@kanaries/ml
API Reference/Manifold

Manifold Learning

Explore t-SNE, MDS, Spectral Embedding, and Locally Linear Embedding in JavaScript and TypeScript with @kanaries/ml for visualization and neighborhood analysis.

Module overview

The Manifold module projects high-dimensional data into lower-dimensional embeddings while trying to preserve important geometric or neighborhood structure. These methods are primarily useful for visualization, exploratory analysis, and pre-processing workflows rather than for low-latency production inference.

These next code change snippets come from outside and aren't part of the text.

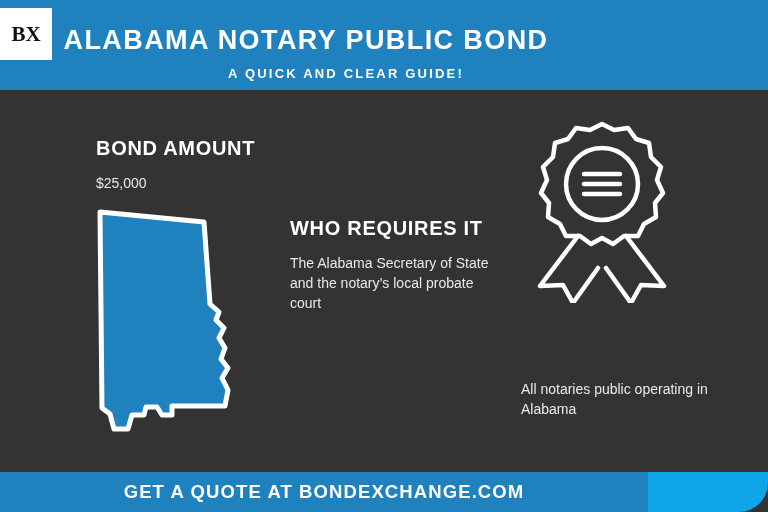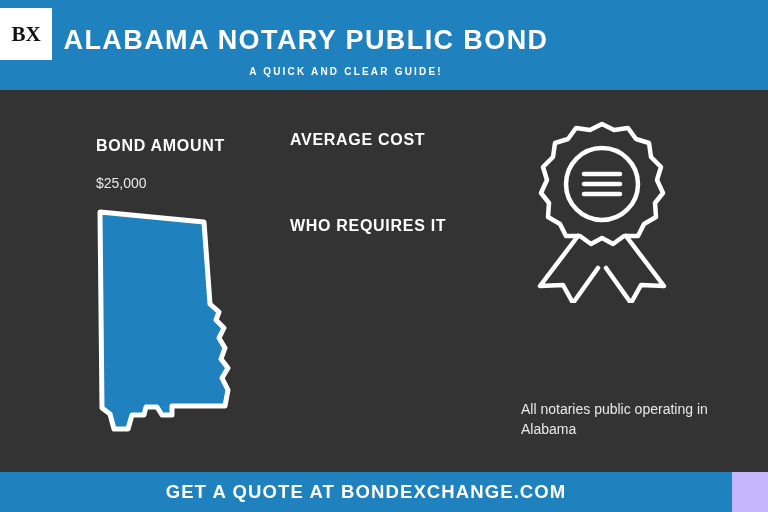--- a/index.html
+++ b/index.html
@@ -5,21 +5,22 @@
   * { box-sizing: border-box; margin: 0; padding: 0; }
   html, body {
     width: 768px; height: 512px;
     font-family: "Liberation Sans", sans-serif;
     background: #333333;
     overflow: hidden;
   }
   #page {
     position: relative;
     width: 768px; height: 512px;
-    background: #c4b5fd;
+    background: #0ea5e9;
+    border-radius: 29px;
   }
 
   
   .header {
     position: absolute;
     left: 0; top: 0;
     width: 768px; height: 90px;
     background: #1f81bd;
   }
   .logo-box {
@@ -47,36 +48,36 @@
     font-size: 27px;
     font-weight: bold;
     letter-spacing: 1.4px;
   }
   .header-sub {
     position: absolute;
     left: 0; top: 66px;
     width: 692px;
     text-align: center;
     color: #ffffff;
-    font-size: 10px;
+    font-size: 13px;
     font-weight: bold;
     letter-spacing: 2.2px;
   }
 
   
   .body-area {
     position: absolute;
     left: 0; top: 90px;
     width: 768px; height: 382px;
     background: #333333;
   }
 
   .col-heading {
     color: #ffffff;
-    font-size: 16px;
+    font-size: 20px;
     font-weight: bold;
     letter-spacing: 0.7px;
   }
   .col-text {
     color: #e9e9e9;
     font-size: 14px;
     line-height: 20px;
   }
 
   
@@ -89,27 +90,27 @@
   .mid-h1 { position: absolute; left: 290px; top: 41px; }
   .mid-p1 { position: absolute; left: 290px; top: 77px; width: 220px; }
   .mid-h2 { position: absolute; left: 290px; top: 127px; }
   .mid-p2 { position: absolute; left: 290px; top: 163px; width: 205px; }
   .mid-h3 { position: absolute; left: 290px; top: 232px; }
   .mid-p3 { position: absolute; left: 290px; top: 268px; width: 205px; }
 
   
   .badge-wrap { position: absolute; left: 516px; top: 28px; width: 172px; height: 185px; }
   .right-h1 { position: absolute; left: 521px; top: 253px; }
-  .right-p1 { position: absolute; left: 521px; top: 289px; width: 200px; margin-top: 20px; }
+  .right-p1 { position: absolute; left: 521px; top: 289px; width: 200px; }
 
   
   .footer {
     position: absolute;
     left: 0; top: 472px;
-    width: 732px; height: 40px;
+    width: 648px; height: 40px;
     background: #1f81bd;
     display: flex;
     align-items: center;
     justify-content: center;
   }
   .footer-text {
     color: #ffffff;
     font-size: 18.5px;
     font-weight: bold;
     letter-spacing: 1.1px;
@@ -132,23 +133,23 @@
 
     <div class="col-heading bond-amount-head">BOND AMOUNT</div>
     <div class="col-text bond-amount-val">$25,000</div>
 
     <div class="map-wrap">
       <svg width="160" height="225" viewBox="0 0 160 225" xmlns="http://www.w3.org/2000/svg">
         <path d="M12 4 L116 14 L122 96 L131 104 L128 112 L136 120 L131 130 L137 140 L133 151 L140 160 L134 170 L140 182 L137 198 L84 198 L84 207 L74 207 L69 199 L58 199 L56 207 L44 207 L40 221 L26 221 L22 206 L14 200 Z" fill="#1f81bd" stroke="#ffffff" stroke-width="5" stroke-linejoin="round"></path>
       </svg>
     </div>
 
-    <div class="col-heading mid-h1">AVERAGE COST</div>
 
     <div class="col-heading mid-h2">WHO REQUIRES IT</div>
+    <div class="col-text mid-p2">The Alabama Secretary of State and the notary’s local probate court</div>
 
 
     <div class="badge-wrap">
       <svg width="172" height="185" viewBox="0 0 172 185" xmlns="http://www.w3.org/2000/svg">
         <g fill="none" stroke="#ffffff" stroke-width="4.5" stroke-linejoin="round" stroke-linecap="round">
 
           <path d="M62 118 L24 168 L47 167 L57 185 L82 150"></path>
 
           <path d="M110 118 L148 168 L125 167 L115 185 L90 150"></path>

This module is a strong fit when:

  • you need 2D or 3D visualizations of high-dimensional data
  • local neighborhood structure matters more than raw feature axes
  • your embeddings will feed directly into browser charts or interactive analysis tools

JavaScript implementation

@kanaries/ml provides manifold learning algorithms in JavaScript and TypeScript so teams can generate embeddings in the same runtime that renders charts, powers exploratory analysis, or prepares features in Node.js. This is especially practical for frontend-heavy tools where embedding output is consumed immediately by the UI.

If someone searches for "t-SNE in JavaScript" or "Spectral Embedding in TypeScript", this module is the right entry point.

Quick navigation

  • t-SNE: local-neighborhood visualization for high-dimensional data
  • MDS: embeddings that preserve pairwise distance structure
  • Locally Linear Embedding: non-linear manifold learning based on local reconstructions
  • Spectral Embedding: graph-based low-dimensional embeddings

Detailed module guide

How to choose an algorithm

  1. Use t-SNE for exploratory cluster visualization.
  2. Use MDS when the main input or objective is a distance matrix.
  3. Use Locally Linear Embedding or Spectral Embedding when local geometry or graph structure is central to the task.

JavaScript deployment notes

  • Treat these methods as exploration and preprocessing tools first, not as default request-time transforms.
  • Run heavier embeddings outside the main browser thread when user interaction matters.
  • Choose based on the structure you want to preserve: local neighborhoods, graph connectivity, or pairwise distances.